The Global Minotaur: America, the True Origins of the Financial Crisis and the Future of the World Economy by Yanis Varoufakis 2011 https://www.amazon.com/Global-Minotaur-America-Europe-Economy/dp/178360610X

At the time of this writing, it is the beginning of what may come to be known as the Great Depression of the 2020s, and the pin that popped the bubble was the Covid 19 world epidemic. If that seems rather hyperbolic, then this is at least a period initiating a sea change in global economics. As suggested by the quote above, this paradigm shift was incubated for many decades. The main feature of this shift was and continues to be an eroding trust in the dollar as the world reserve currency, a result of the cycles of recessions, both perpetrated and successfully resolved by expanding the supply of fiat currency decoupled from gold. It is no secret that governments of both major political parties collude in continuing to pile greater, and eventually unsustainable, credit and debt on future generations. Clearly they have had no choice but to authorize public bailouts of large private businesses, or else commit political suicide by allowing the recessions to degrade into a massive world depression. This was clear in 2008 when it was certainly obvious, but probably at the time there was no better idea. Anticipating a new Great Depression in the 2020 crisis, fiat printing was again the immediate response. However, It may no longer be the case that a better policy is unavailable, and it can no longer be the case if recessionary forces are understood to be beyond being stopped by the power of of a continued inflationary monetary policy. A brave new world needs to be born, arguably is being born.

In his classic critique of John Maynard Keynes, “The Failure of the ‘New Economics’,” Henry Hazlitt notes in a passage entitled “Equilibrium of an Ice Cube”:

“It is not too difficult to account for Keynes’s misuse of the term “equilibrium” and for the uncritical acceptance of this misuse by so many writers. The older economists thought of equilibrium as an actual state of affairs. They contrasted “stability” with “disturbance,” a “period of equilibrium” with a “period of transition.” But any living economy is always in “transition” — and fortunately so. An economy that had reached completely “stable equilibrium” would be an economy that had not only stopped growing but had stopped going.”
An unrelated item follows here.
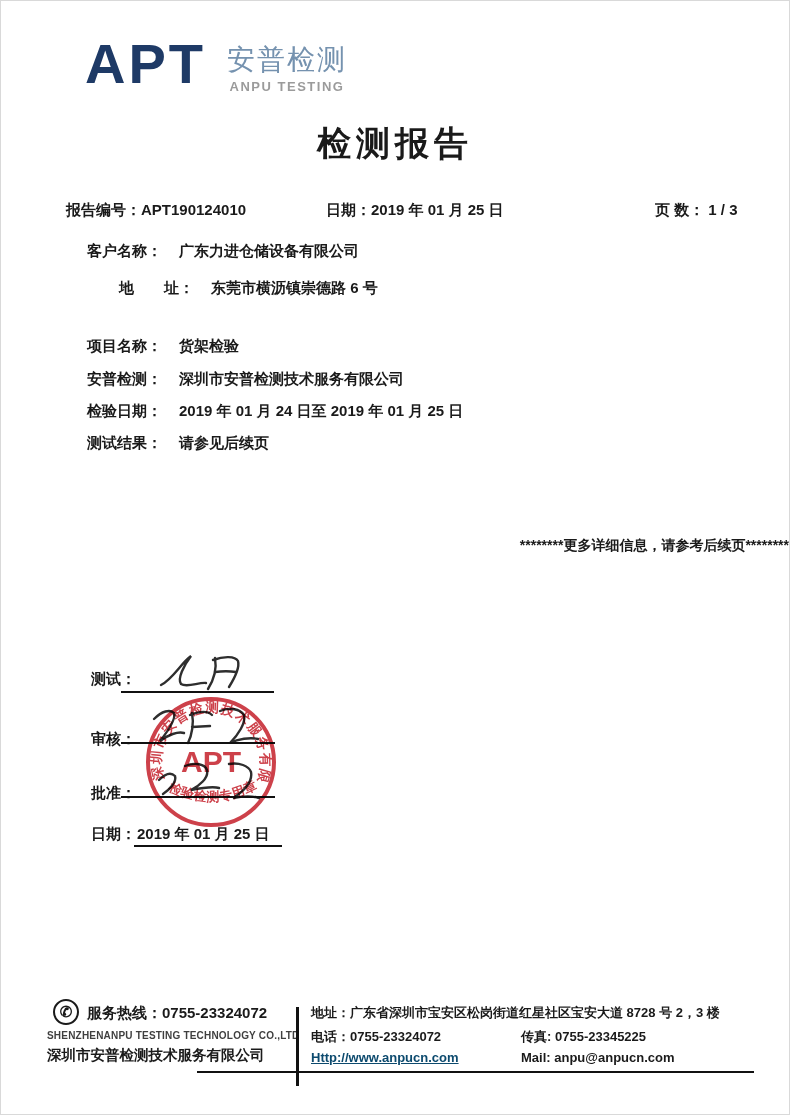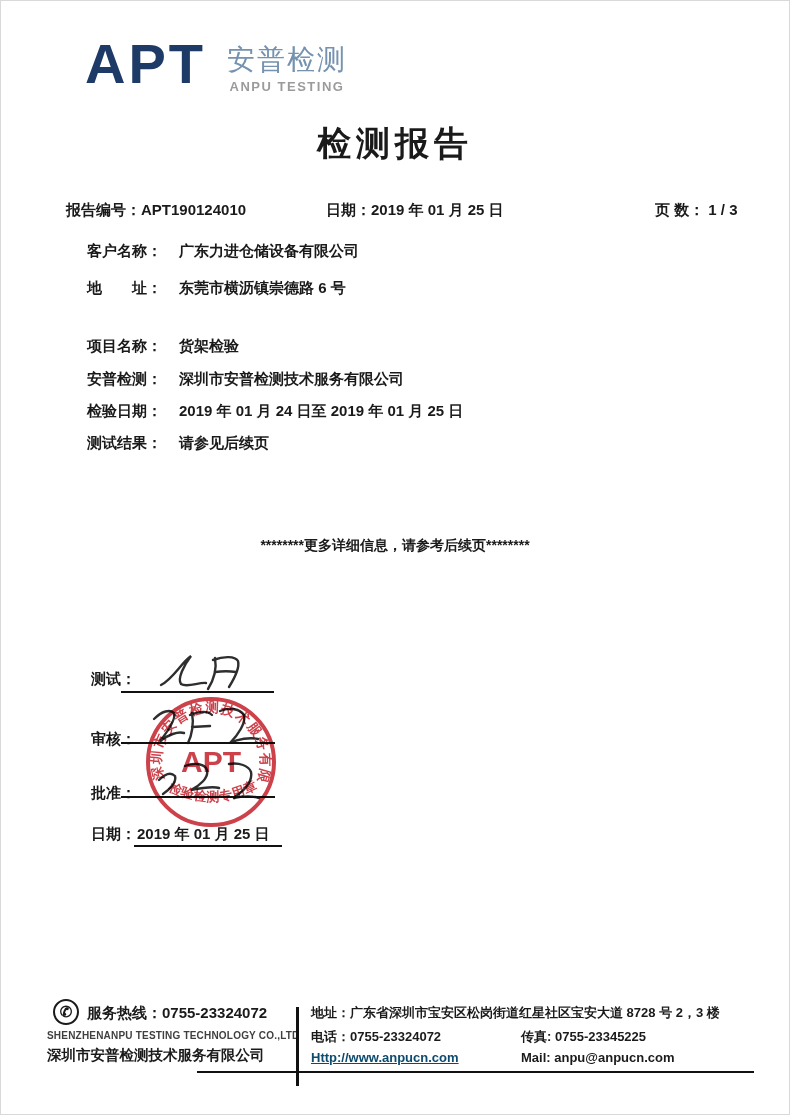"地 址：" .r-client1 { margin-left: none -> 32px }
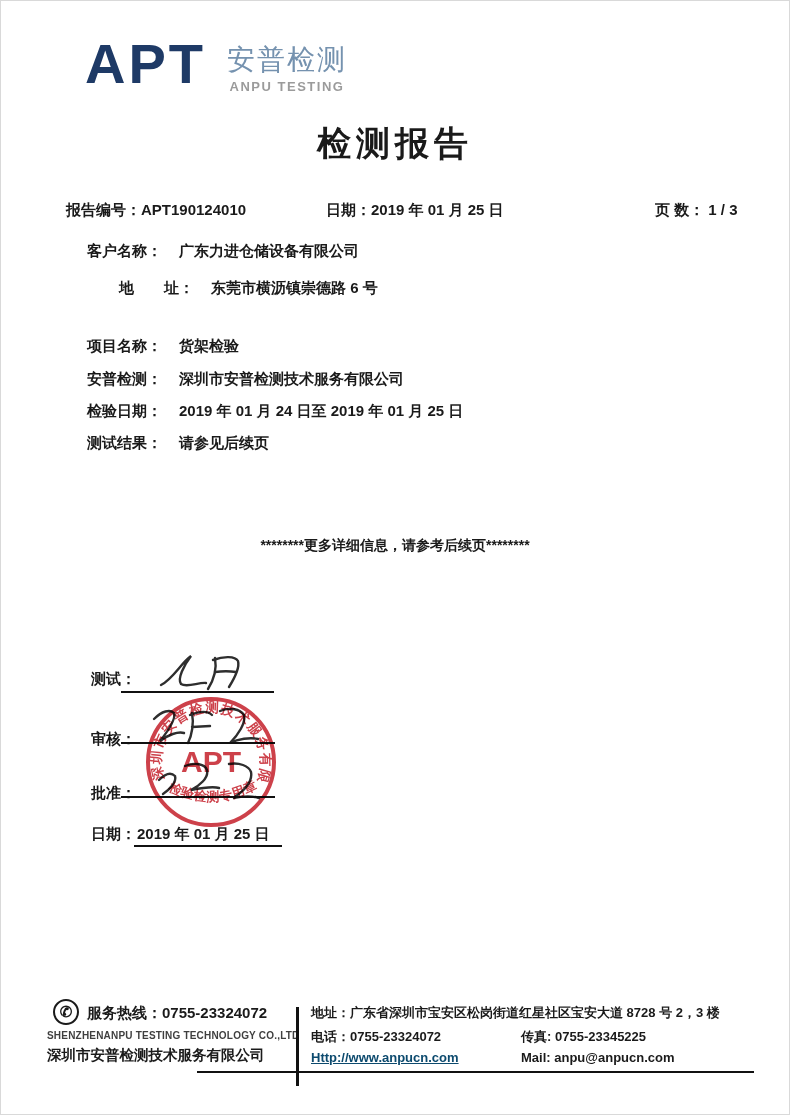"********更多详细信息，请参考后续页********" .note { text-align: center -> right }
Watching the failure of the “New Economics” by Christopher Whalan https://www.reuters.com/article/idUS113963857420111004

The Failure of the New Economics by Henry Hazlitt 1959 https://mises.org/library/failure-new-economics-0

Henry Hazlitt, a famous and prolific economic journalist and follower of the Austrian school of economics founded by Ludwig von Mises. published his book in 1959. It is a long, literally line by line commentary and devastating refutation of John Maynard Keynes’ 1936 book “General Theory”. However, Hazlitt’s attempted disruption of Keynes’ influence in 1959 was itself a failure as it flew in the face of political will at the time. I have given but one significant quote. Hazlitt’s analysis is painfully detailed so it can only be summarized here:

Needing “stability” to be maintained is simply an assertion of a role of governance, a path to manipulation of the market. The idea of the market forces always being in transition, on the other hand, suggests a monetary policy of minimal intrusion on prices and wages. The Fed does the opposite with manipulations such as arbitrarily changing the interest rates, changing the lendable allowances for banks, or at the extreme, printing money based on nothing. Hazlitt defended robustly the “actual state of affairs”, mainly meaning the equilibrium natural between prices and wages, the latter driven by the former. Instead, an inflationary monetary policy by the Fed has been mirroring with a fiscal policy by the government to devalue the dollar steadily. Devaluation, loss of buying power of the dollar, has been reflected in increasing prices, but without an adequate commensurate rise in wages. Bad governance has decoupled from the natural market forces Hazlitt argued were the “actual state of affairs” that should be left in play.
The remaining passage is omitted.